**Instructions to follow:** Line by line, repeat the material below exactly and skip the images.

**Available data:**
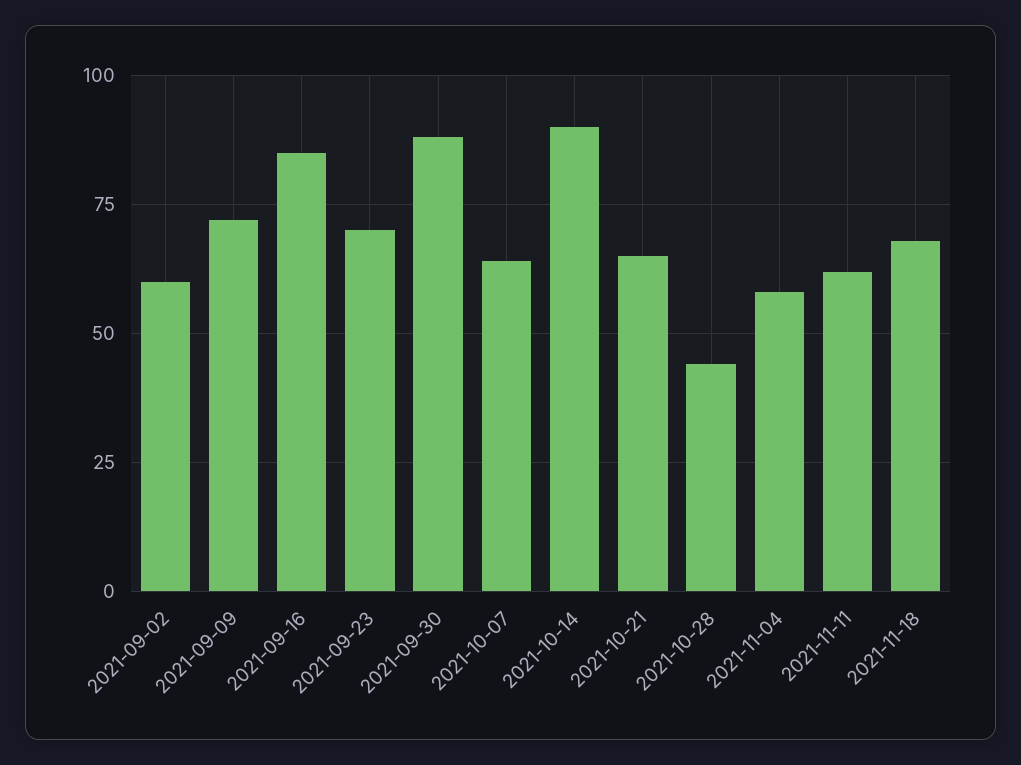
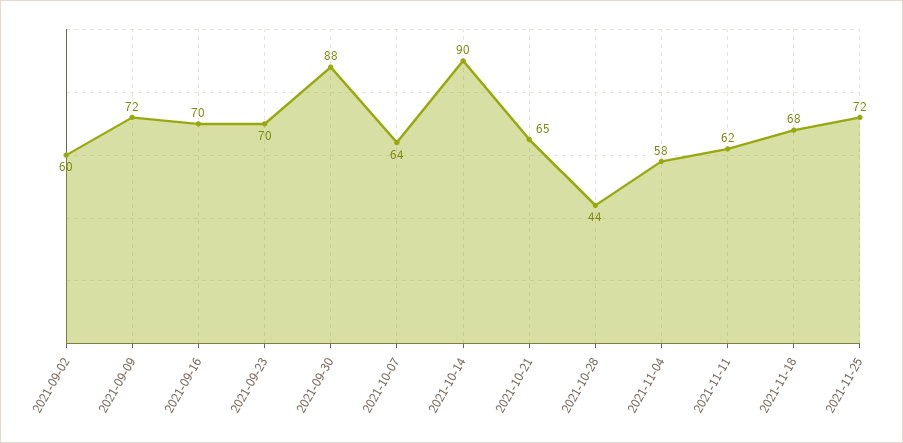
2021-09-16: 85 -> 70
2021-11-25: none -> 72

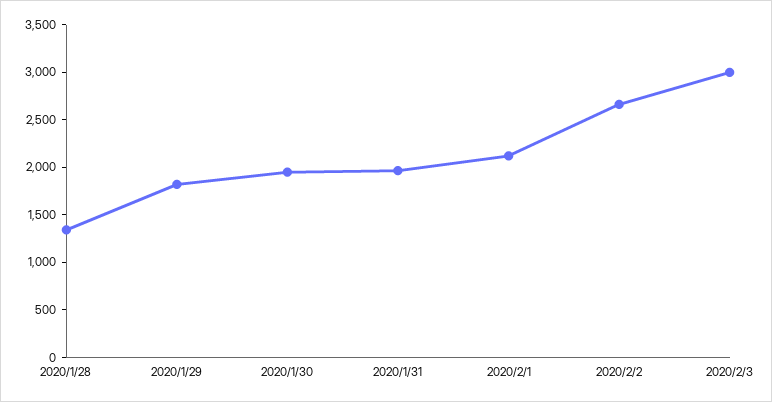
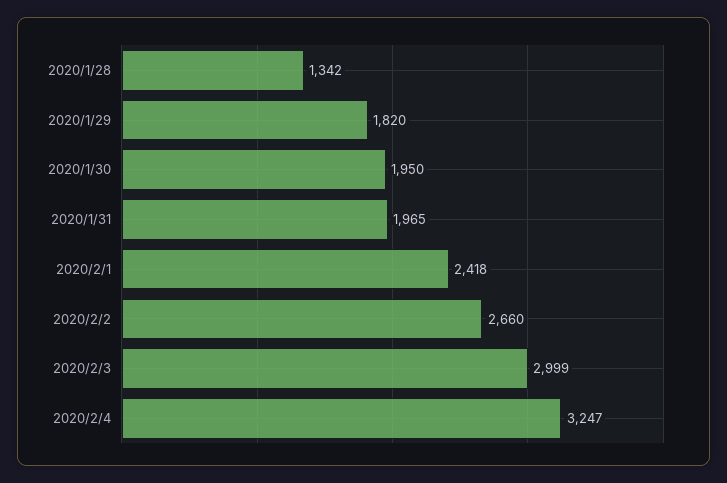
2020/2/1: 2100 -> 2418
2020/2/4: none -> 3247

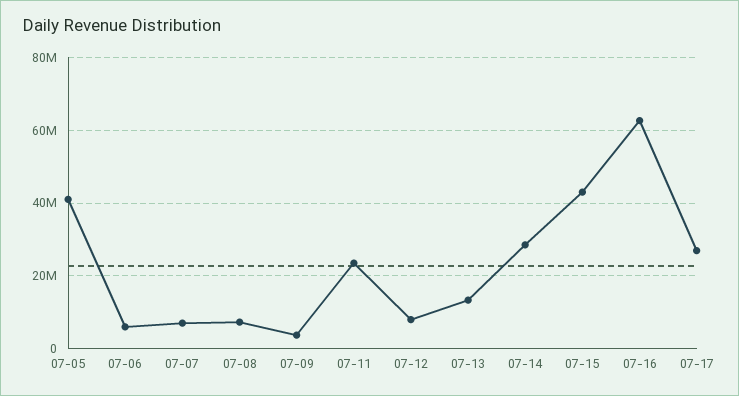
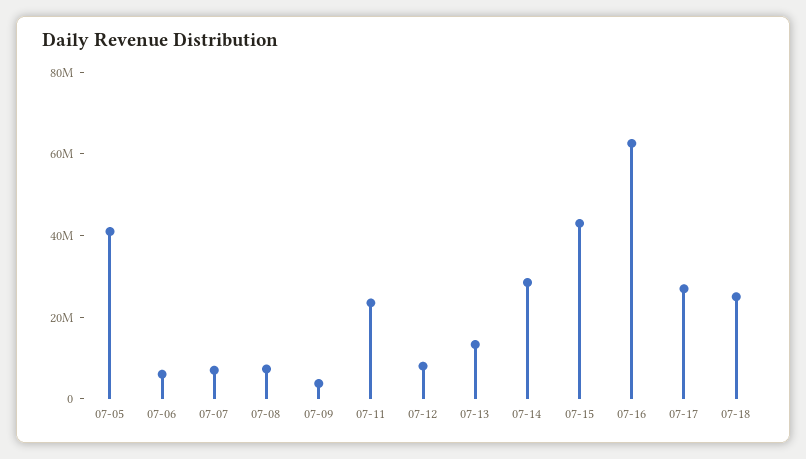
07-18: none -> 25000000

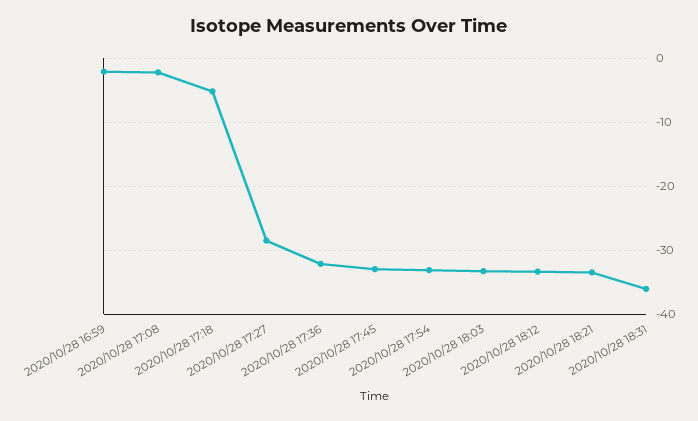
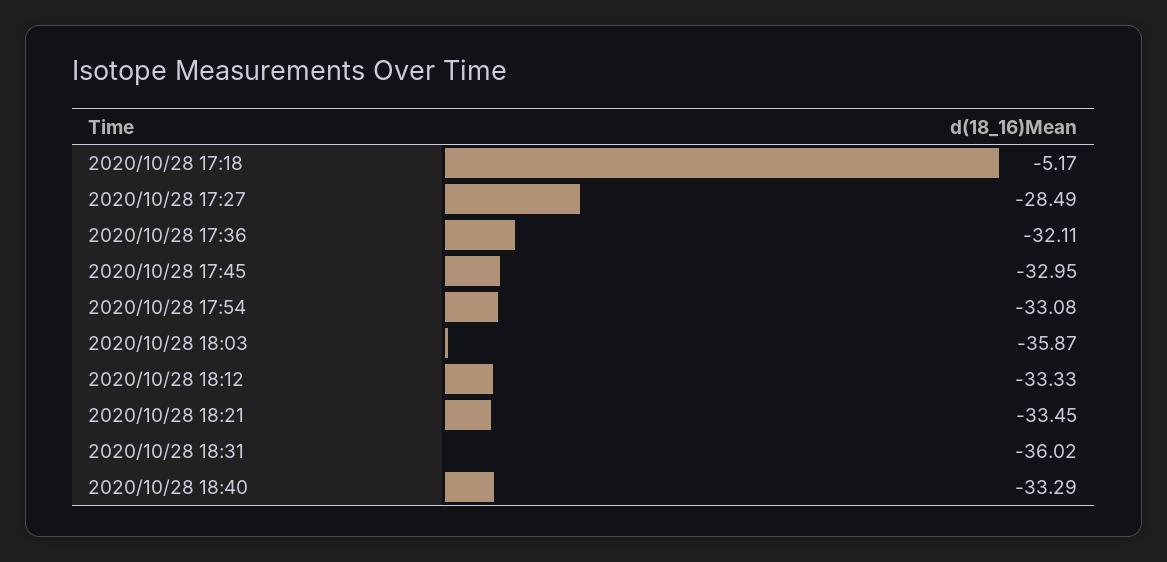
2020/10/28 16:59: -2 -> none
2020/10/28 17:08: -2 -> none
2020/10/28 18:03: -33 -> -35.87
2020/10/28 18:40: none -> -33.29

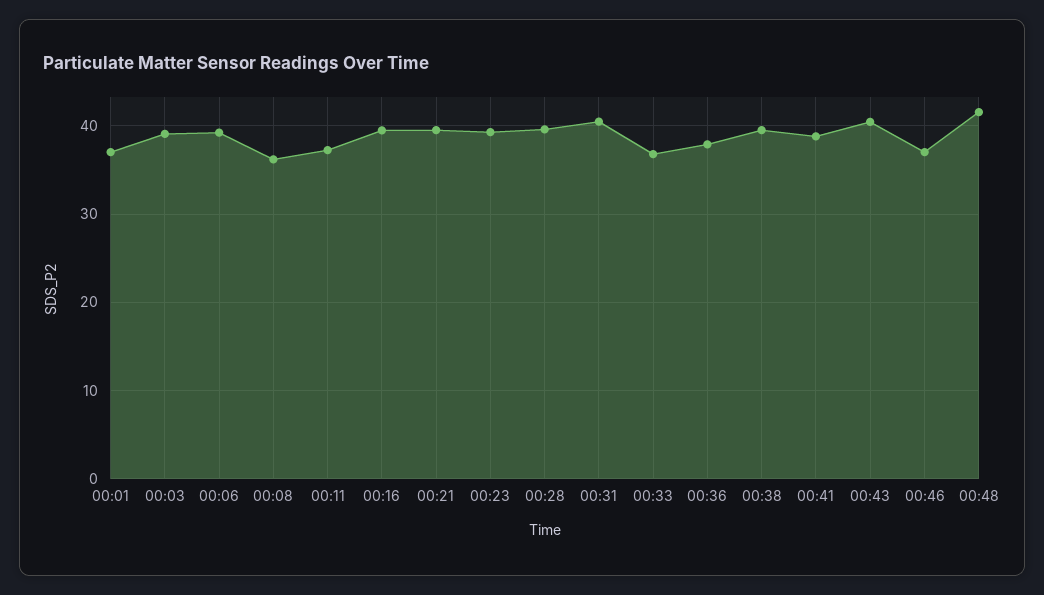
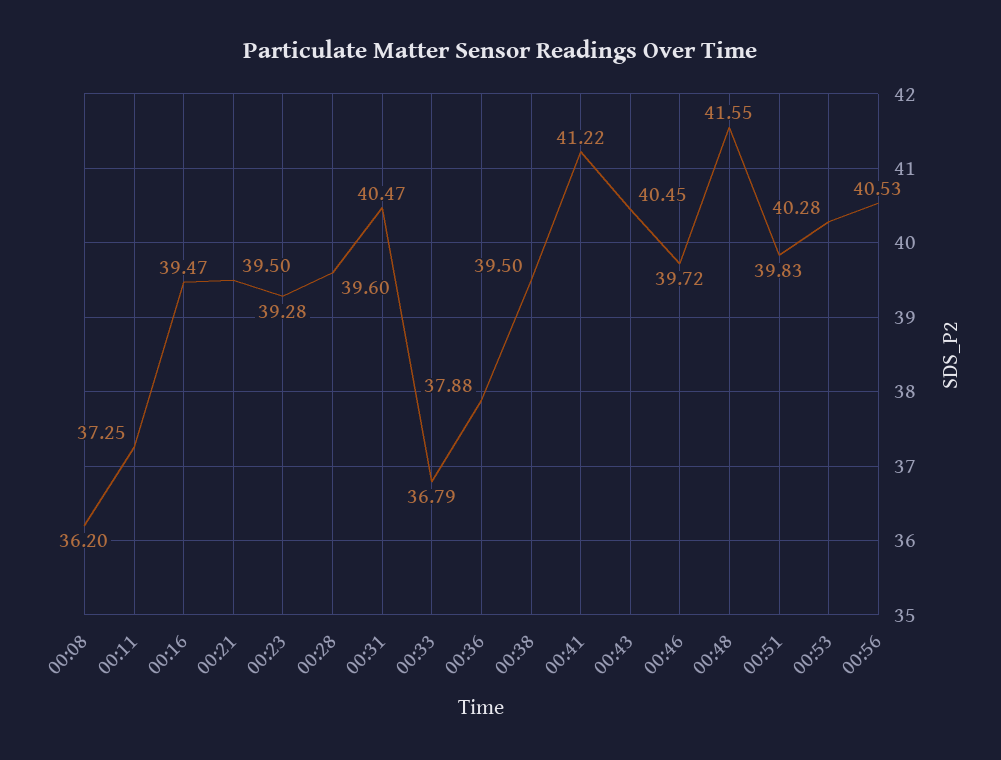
00:01: 37 -> none
00:03: 39 -> none
00:06: 39 -> none
00:41: 39 -> 41.22
00:46: 37 -> 39.72
00:51: none -> 39.83
00:53: none -> 40.28
00:56: none -> 40.53

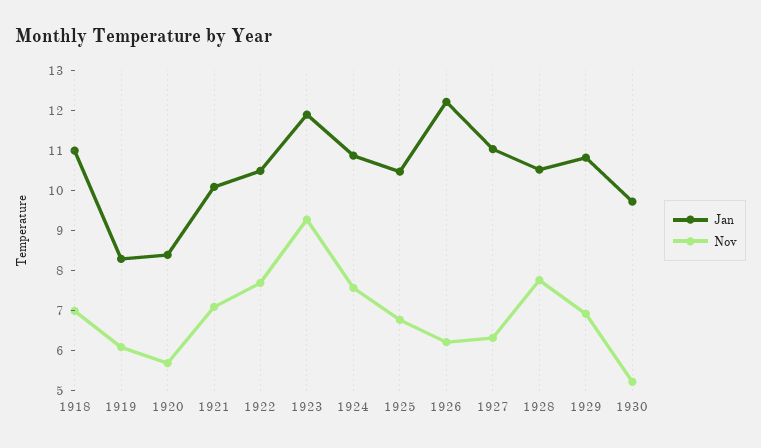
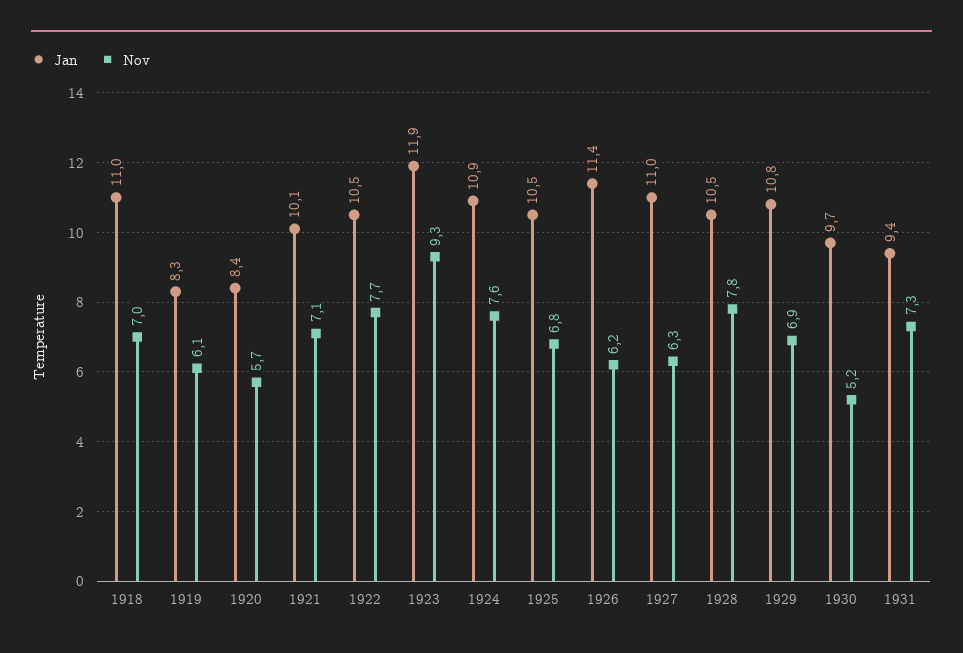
Jan, 1926: 12.2 -> 11.4
Jan, 1931: none -> 9.4
Nov, 1931: none -> 7.3

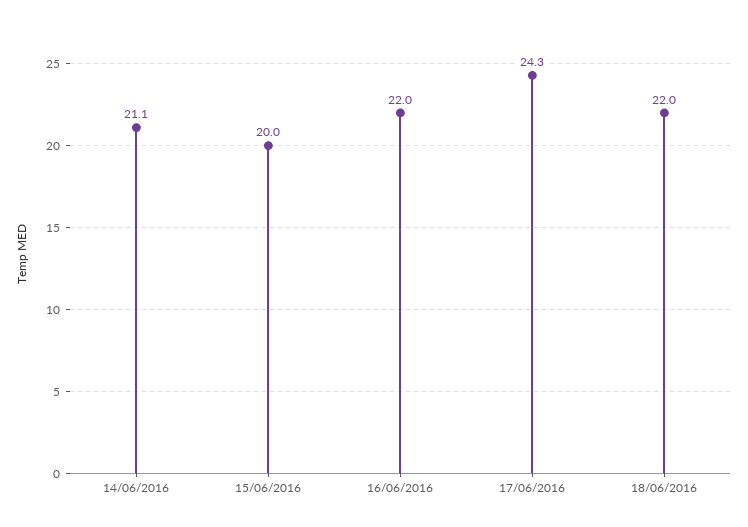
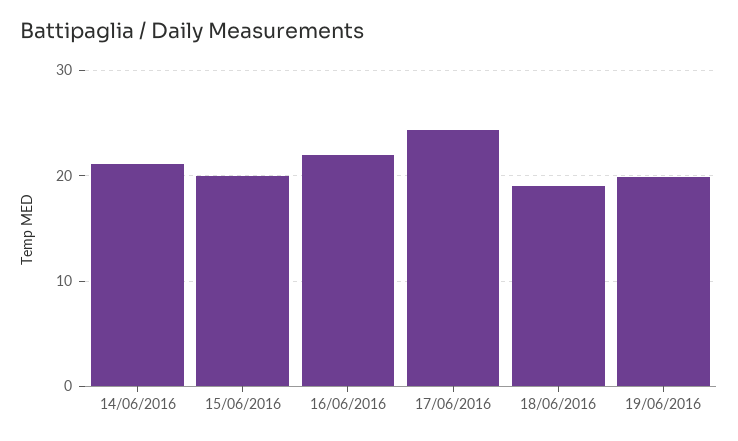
18/06/2016: 22 -> 19
19/06/2016: none -> 20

**Answer for the task:**
2021-09-16: 85 -> 70
2021-11-25: none -> 72

2020/2/1: 2100 -> 2418
2020/2/4: none -> 3247

07-18: none -> 25000000

2020/10/28 16:59: -2 -> none
2020/10/28 17:08: -2 -> none
2020/10/28 18:03: -33 -> -35.87
2020/10/28 18:40: none -> -33.29

00:01: 37 -> none
00:03: 39 -> none
00:06: 39 -> none
00:41: 39 -> 41.22
00:46: 37 -> 39.72
00:51: none -> 39.83
00:53: none -> 40.28
00:56: none -> 40.53

Jan, 1926: 12.2 -> 11.4
Jan, 1931: none -> 9.4
Nov, 1931: none -> 7.3

18/06/2016: 22 -> 19
19/06/2016: none -> 20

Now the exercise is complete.